During the Mycenaean period in the Greek Bronze Age the area was continuously inhabited. Near the neighbourhood of Lykopetra a Mycenaean tholos tomb has been discovered, while traces of another Bronze Age tomb have been found in the area today called Nemesis. Many archaeological reports claim several tomb excavations across the entirety of the area, which all point to the possibility of Acharnae possibly being a politically independent region during the period.

The largest amount of archaeological evidence dates from the Classical and Hellenistic periods (5th - 2nd centuries BCE). It consists mostly of graveyards found throughout the entire area, parts of the ancient deme's road network, as well as parts of hydraulic infrastructure from the 4th century BCE. A lot of information is given about the public and private life of the locals during the period by the remnants of the road networks.

In the first phase of the Peloponnesian War the Lacedaemonian (Spartan) army invaded the Athenian home-region of Attica under the command of king Archidamos II, advancing up to Acharnae as the statesman Pericles gathered the citizens of Attica inside the walls of Athens. The Spartan army ravaged the deme and its forestry, setting a series of camps within it, hoping to draw out the Athenians to a pitched battle where the Spartans would have the upper hand. The total destruction of Acharnae and the abandonment of the temple of Ares, a sanctuary of great importance in the deme, led to the warlike depiction of its citizens. Notably, Aristophanes depicted the Acharnians in his work Lysistrata as violent raiders. According to Thucydides the deme offered an army of 3,000 hoplites, 1/10 of the total Athenian army, although this information is believed by historians to be mistaken - there was an analogy of 42 free citizens for every politician of a deme according to the Athenian constitution, thus the number of hoplites Acharnae could offer was only 1,000.

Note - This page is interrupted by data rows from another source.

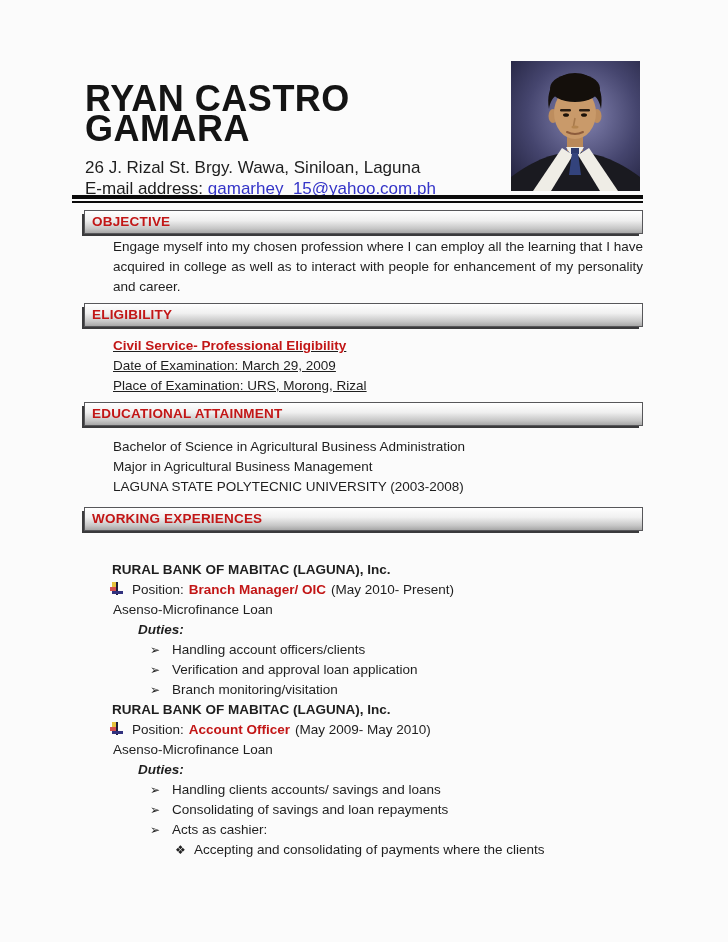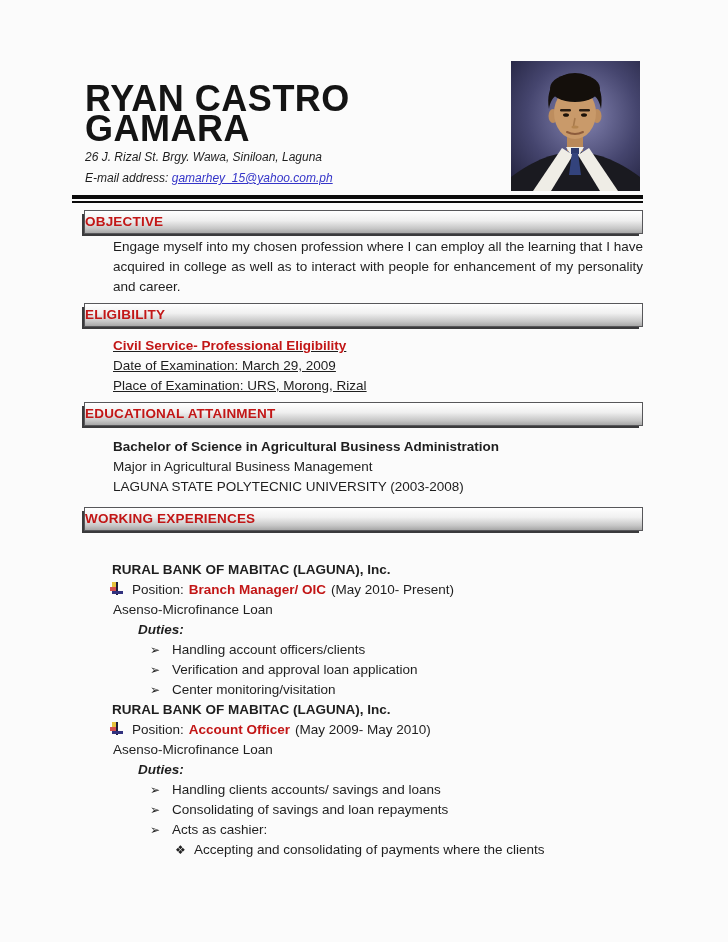--- a/index.html
+++ b/index.html
@@ -13,7 +13,7 @@
   
   .header-block{position:absolute;left:85px;top:84px;width:420px;}
   .name{margin:0;font-size:36px;line-height:30px;font-weight:700;letter-spacing:.5px;color:#141414;}
-  .contact{margin-top:3px;font-size:12px;font-style:italic;}
+  .contact{margin-top:13px;font-size:17px;}
   .contact .cline{height:21px;line-height:21px;white-space:nowrap;}
   .email-link{color:var(--link_blue,#3434C8);text-decoration:underline;cursor:pointer;}
 

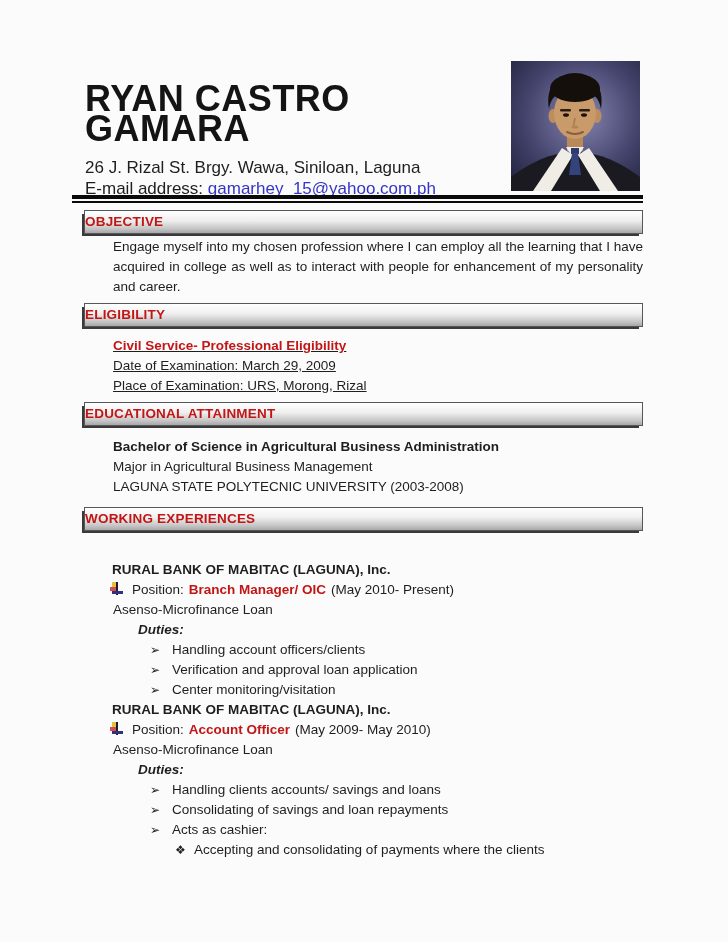--- a/index.html
+++ b/index.html
@@ -31,7 +31,7 @@
     border:1px solid #57575a;
     background:linear-gradient(180deg,#ffffff 0%,#f0f0f0 42%,#c6c6c6 80%,#a7a7a7 100%);
     box-shadow:-3px 3px 0 -1px #3a3a3c;}
-  .section-title{display:block;padding-left:0;line-height:22px;font-size:13.5px;
+  .section-title{display:block;padding-left:7px;line-height:22px;font-size:13.5px;
     font-weight:700;color:var(--accent_red,#C21616);letter-spacing:.2px;}
 
   

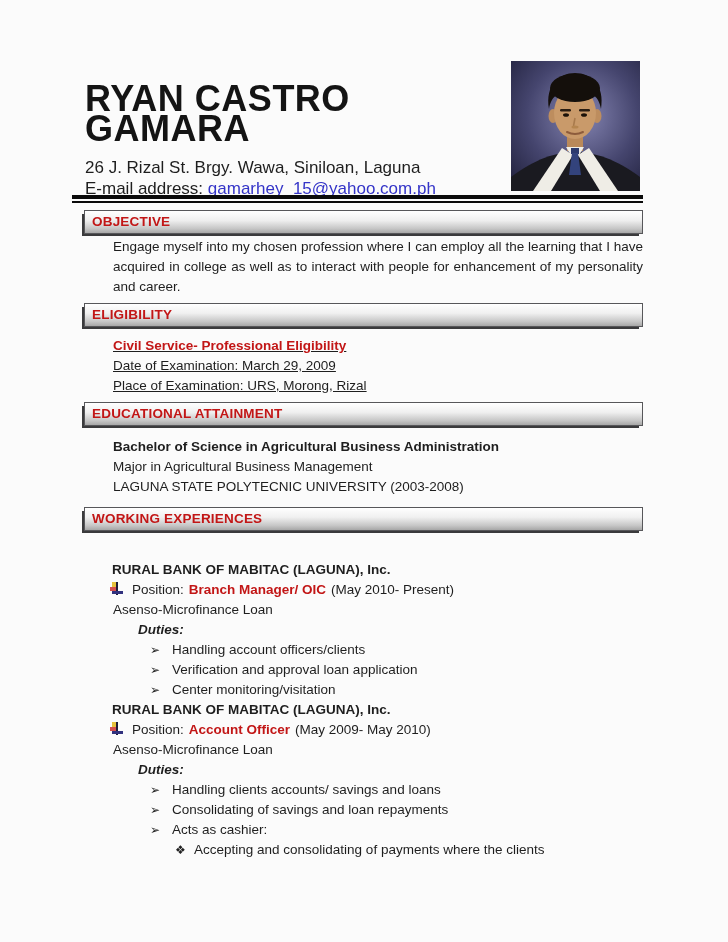--- a/index.html
+++ b/index.html
@@ -42,7 +42,7 @@
   .work-body{position:absolute;left:84px;top:536px;width:560px;margin-top:24px;}
   .line{height:20px;line-height:20px;white-space:nowrap;}
   .red-bold{color:var(--accent_red,#C21616);font-weight:700;}
-  .bold{font-weight:700;}
+  .bold{font-weight:400;}
   .ind-text{margin-left:29px;}
   .company{margin-left:28px;font-weight:700;}
   .position-line{margin-left:26px;}

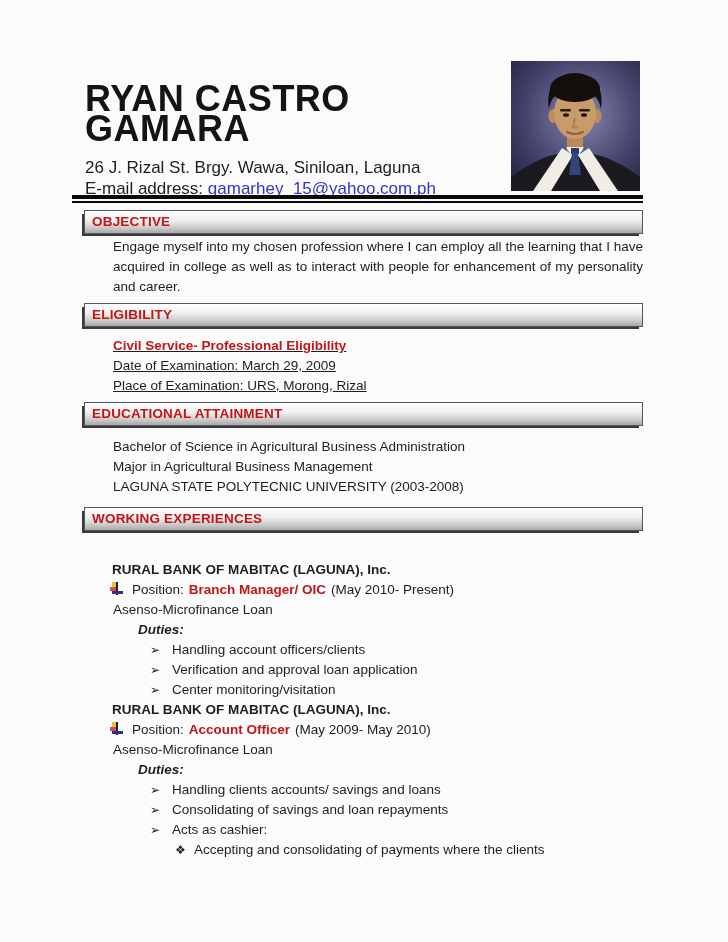--- a/index.html
+++ b/index.html
@@ -161,7 +161,7 @@
     <div class="line duties-label">Duties:</div>
     <div class="line duty"><span class="arrow-bullet">➢</span><span>Handling account officers/clients</span></div>
     <div class="line duty"><span class="arrow-bullet">➢</span><span>Verification and approval loan application</span></div>
-    <div class="line duty"><span class="arrow-bullet">➢</span><span>Center monitoring/visitation</span></div>
+    <div class="line duty"><span class="arrow-bullet">➢</span><span>Branch monitoring/visitation</span></div>
 
     <div class="line company">RURAL BANK OF MABITAC (LAGUNA), Inc.</div>
     <div class="line position-line">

In the aftermath of the Peloponnesian war and during the Athenian civil war, a large battle was commenced in the area between the democratic rebels of Thrasybulus and the forces of the Thirty Tyrants imposed by Sparta. Thrasybulus clashed with all the city's Spartan guard with a force of only 700 men and 2 cavalry divisions attempting to cut off supplies. The battle was victorious for the democrats, who drove away the enemy and slew about 120 of them.

==Economy==
The Acharnians chiefly grew cereals, grapes, and olives. Acharnae was the centre of the Athenian charcoal-burning industry, and the chorus of Aristophanes' comedy The Acharnians is made up of charcoal-burners. Pindar characterizes them as notably brave. A tholos tomb at Menidi suggests Acharnae was once an independent entity; a temple to Ares was later moved to the Athenian Agora.

Donkeys from Acharnae were noted for their large size, perhaps in humor. Peisander the oligarch, a native of the deme, was nicknamed ὔνος κανθήλιος ("donkey") for at least that reason.